DEMOCRAZIA
Stanza 2
La moda italiana è luogo di una riflessione esplicita e consapevole sul vestire bene alla portata di tutti. La confezione industriale attraverso il contributo di quella figura tutta italiana che è lo stilista diventa rapidamente, fin dalla fine degli anni sessanta, spazio privilegiato per la produzione e la diffusione di oggetti vestimentari di altissima qualità, sia nei materiali, sia nella fattura, realizzati per essere distribuiti a un pubblico sempre più vasto e desideroso di essere alla moda, come nel caso del celebre cappotto 101801 di Max Mara.
Vestire italiano diventa internazionalmente sinonimo di saper vestire con stile.
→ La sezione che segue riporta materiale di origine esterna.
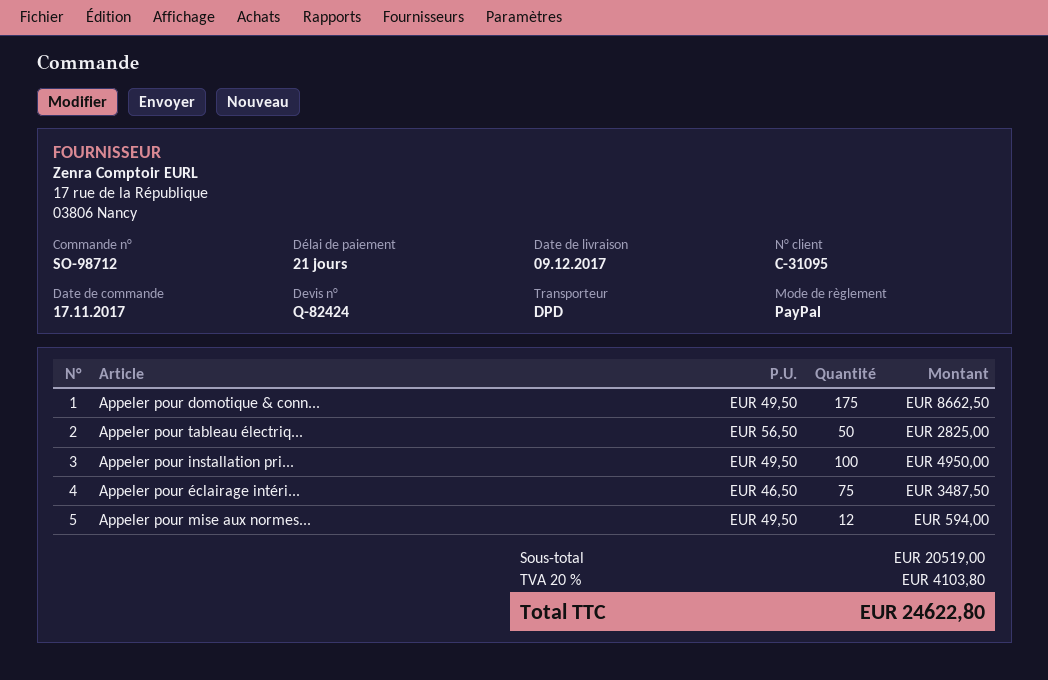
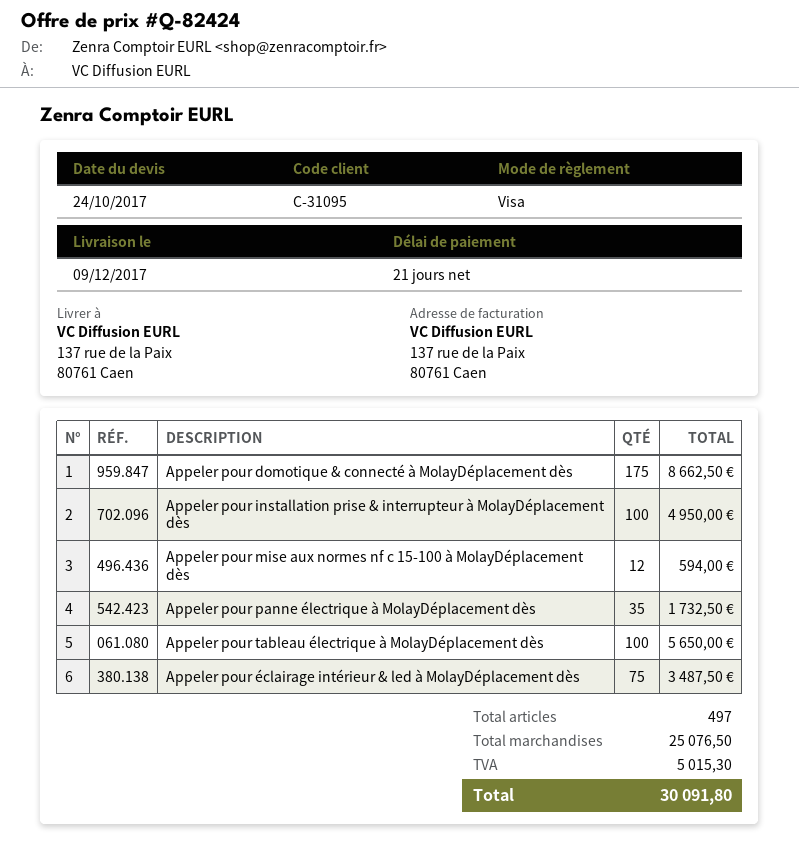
payment method: PayPal -> Visa
Appeler pour tableau électriq...: 50 for 2825.00 -> 100 for 5650.00
Appeler pour panne électrique à MolayDéplacement dès: none -> 35 for 1732.50
subtotal: 20519.00 -> 25076.50
tax: 4103.80 -> 5015.30
total: 24622.80 -> 30091.80

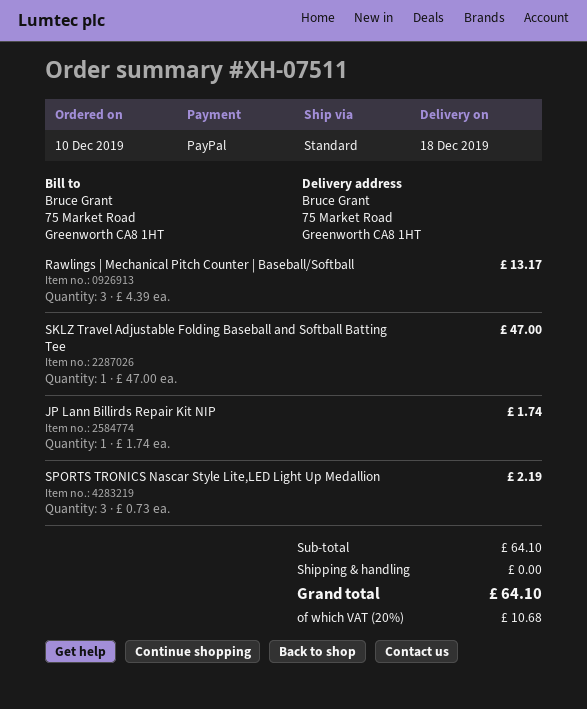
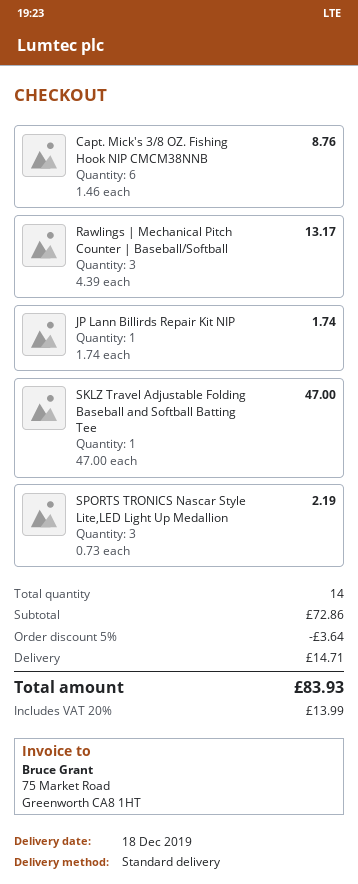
Capt. Mick's 3/8 OZ. Fishing Hook NIP CMCM38NNB: none -> 6 x 1.46 = 8.76
subtotal: 64.10 -> 72.86
discount: none -> 5% = 3.64
shipping: 0.00 -> 14.71
tax: 20% = 10.68 -> 20% = 13.99
total: 64.10 -> 83.93

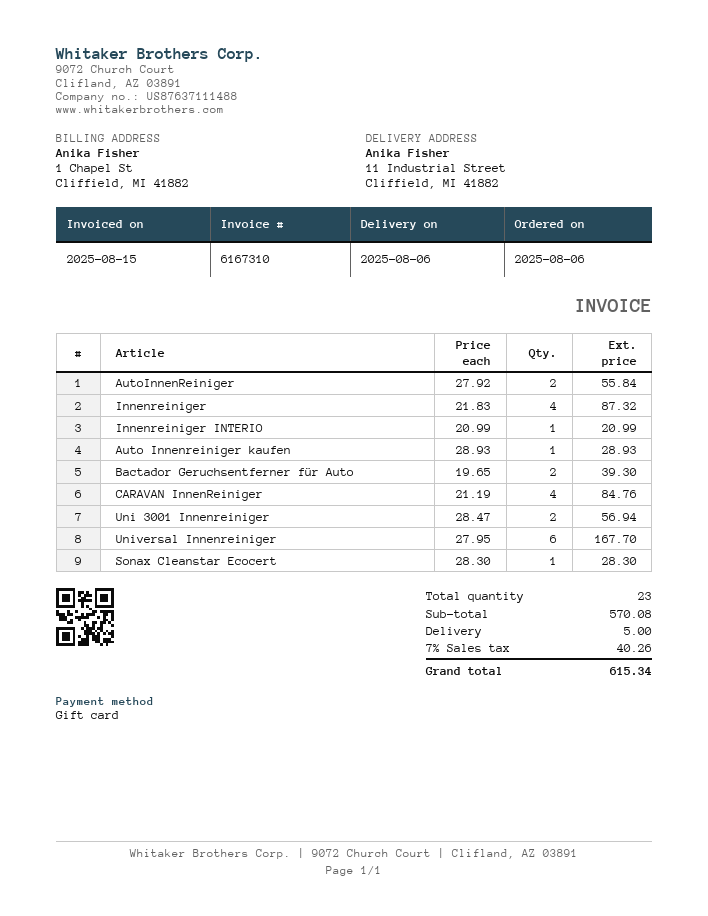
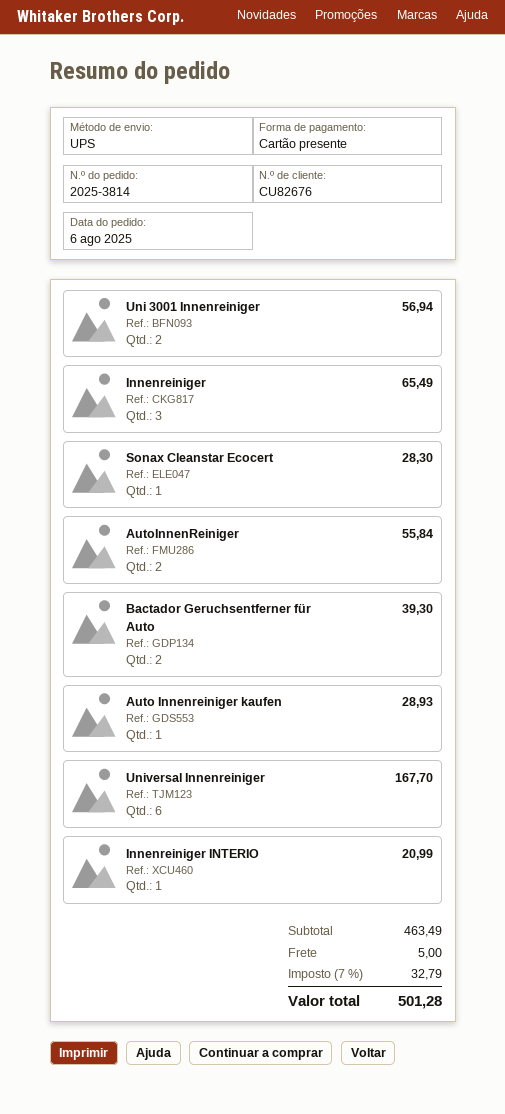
Innenreiniger: 4 for 87.32 -> 3 for 65.49
CARAVAN InnenReiniger: 4 for 84.76 -> none
subtotal: 570.08 -> 463.49
tax: 7% = 40.26 -> 7% = 32.79
total: 615.34 -> 501.28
Consolidando il rapporto fra tessile e confezione, come nel caso di Zegna, l'industria si evolve e si potenza, introducendo e accogliendo, soprattutto nel caso dell'abbigliamento maschile, la tradizione sartoriale, e trasformandola così in un patrimonio comune e condiviso, alla portata di tutti.
Lo stilismo viene coltivato in situazioni industriali sensibili al gesto innovatore e alle sperimentazioni: fra gli anni settanta e gli anni ottanta si moltiplicano marchi aziendali come Complice e Callaghan, casi emblematici che si configurano come luoghi della sperimentazione e vivai per stilisti come Walter Albini, Gianni Versace, Angelo Tarlazzi, Romeo Gigli.
Il gesto della democratizzazione è alimentato dalla fotografia di moda che si esprime attraverso autori come Gian Paolo Barbieri, Aldo Fallai, Paolo Roversi, e che circola vorticosamente sulle riviste, potentissima nell'alimentare il nostro immaginario e nel definire un linguaggio visuale condiviso.